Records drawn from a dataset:
══════════════════════════════

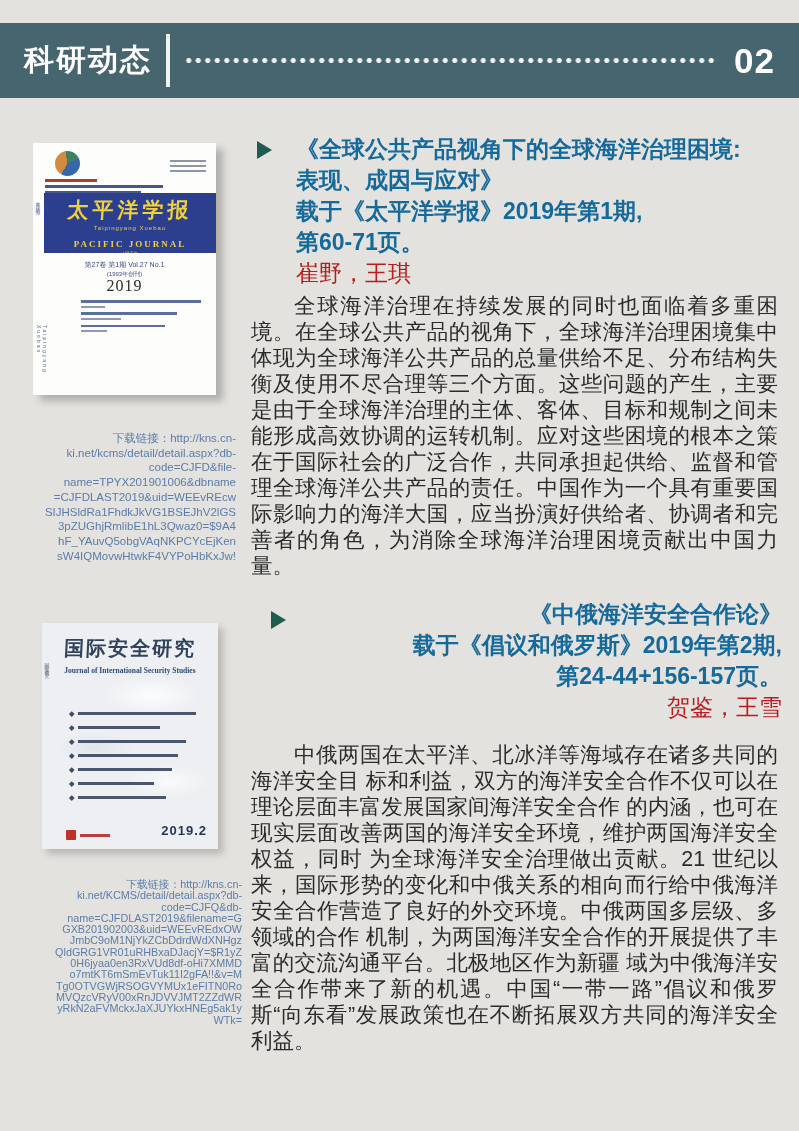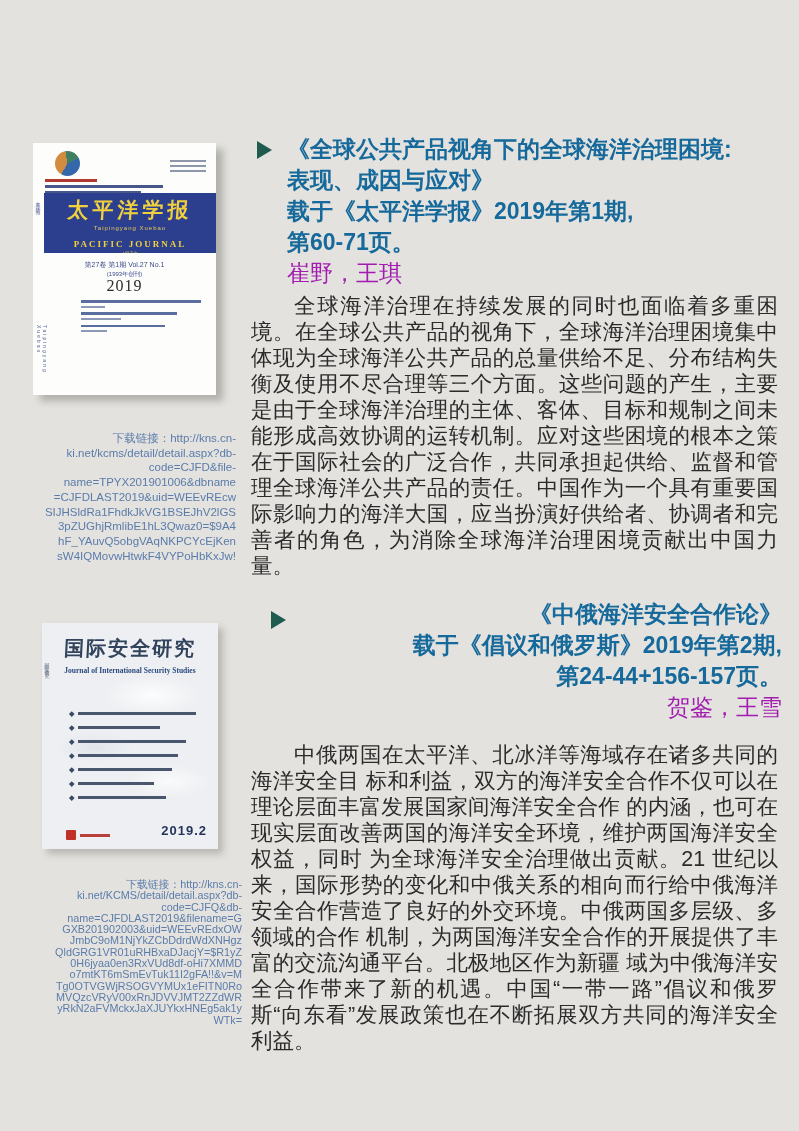--- a/index.html
+++ b/index.html
@@ -100,6 +100,12 @@
 
 <div class="page">
 
+  <div class="header-bar">
+    <span class="header-title">科研动态</span>
+    <span class="header-divider"></span>
+    <span class="header-dots"></span>
+    <span class="header-page">02</span>
+  </div>
 
   <div class="cover1">
     <div class="c1-logo"></div>

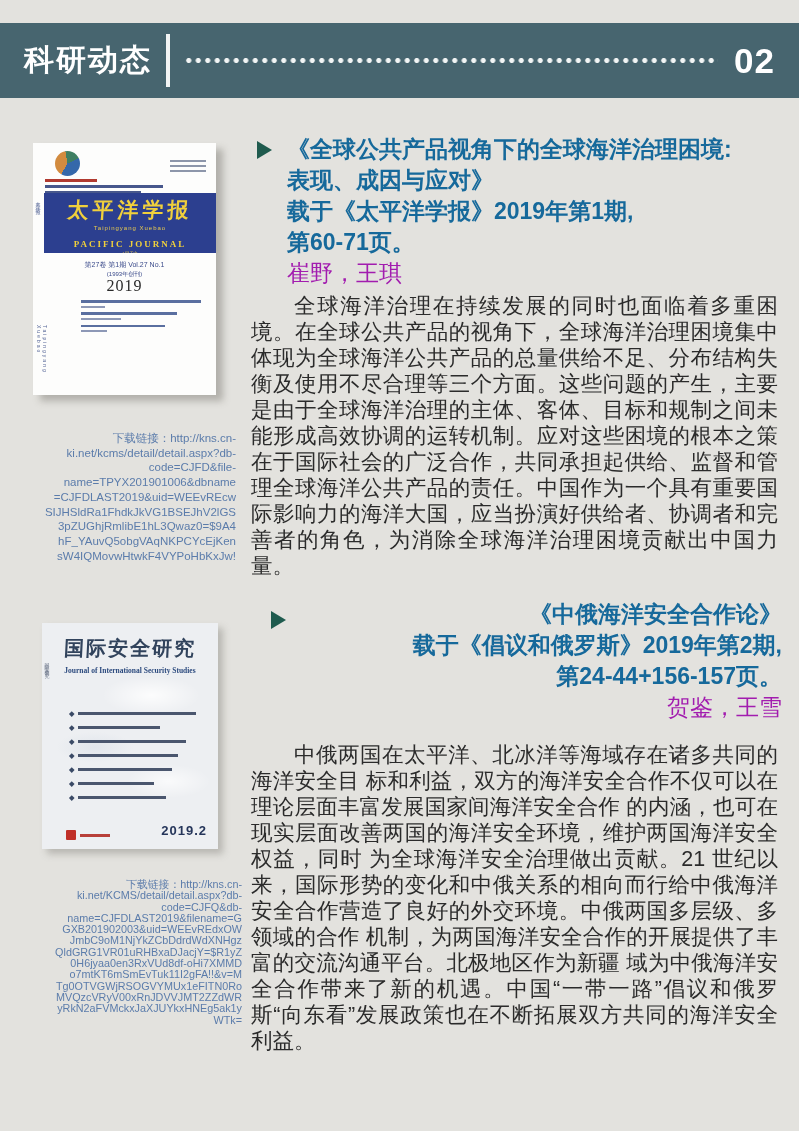--- a/index.html
+++ b/index.html
@@ -87,7 +87,7 @@
   .marker1 { left:257px; top:141px; }
   .marker2 { left:271px; top:611px; }
   .head { position:absolute; font-weight:bold; font-size:23px; line-height:31px; color:#16699b; }
-  .head1 { left:287px; top:134px; width:500px; }
+  .head1 { left:296px; top:134px; width:500px; }
   .head2 { left:292px; top:599px; width:490px;text-align:right; }
   .head .authors { color:#a21caf; font-weight:normal; }
   .abstract { position:absolute; left:251px; top:0; width:527px; font-size:21.5px;

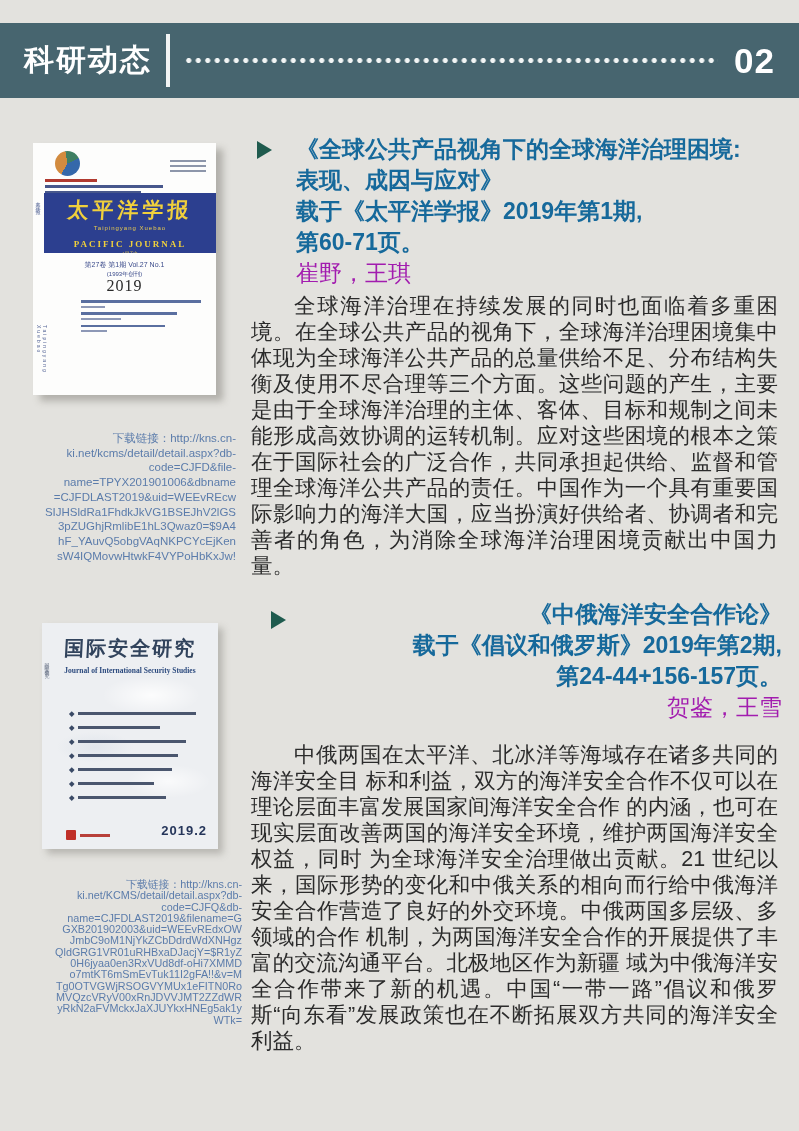--- a/index.html
+++ b/index.html
@@ -89,7 +89,7 @@
   .head { position:absolute; font-weight:bold; font-size:23px; line-height:31px; color:#16699b; }
   .head1 { left:296px; top:134px; width:500px; }
   .head2 { left:292px; top:599px; width:490px;text-align:right; }
-  .head .authors { color:#a21caf; font-weight:normal; }
+  .head .authors { color:#b91c1c; font-weight:normal; }
   .abstract { position:absolute; left:251px; top:0; width:527px; font-size:21.5px;
     line-height:26px; color:#2b2b2b; text-align:justify; text-indent:2em; }
   .abs1 { top:293px; }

══════════════════════════════

- [What you should do] Where the string "authors" occurs in the data, return the whole line.

- [Expected answer]
   .head .authors { color:#a21caf; font-weight:normal; }
-  .head .authors { color:#a21caf; font-weight:normal; }
+  .head .authors { color:#b91c1c; font-weight:normal; }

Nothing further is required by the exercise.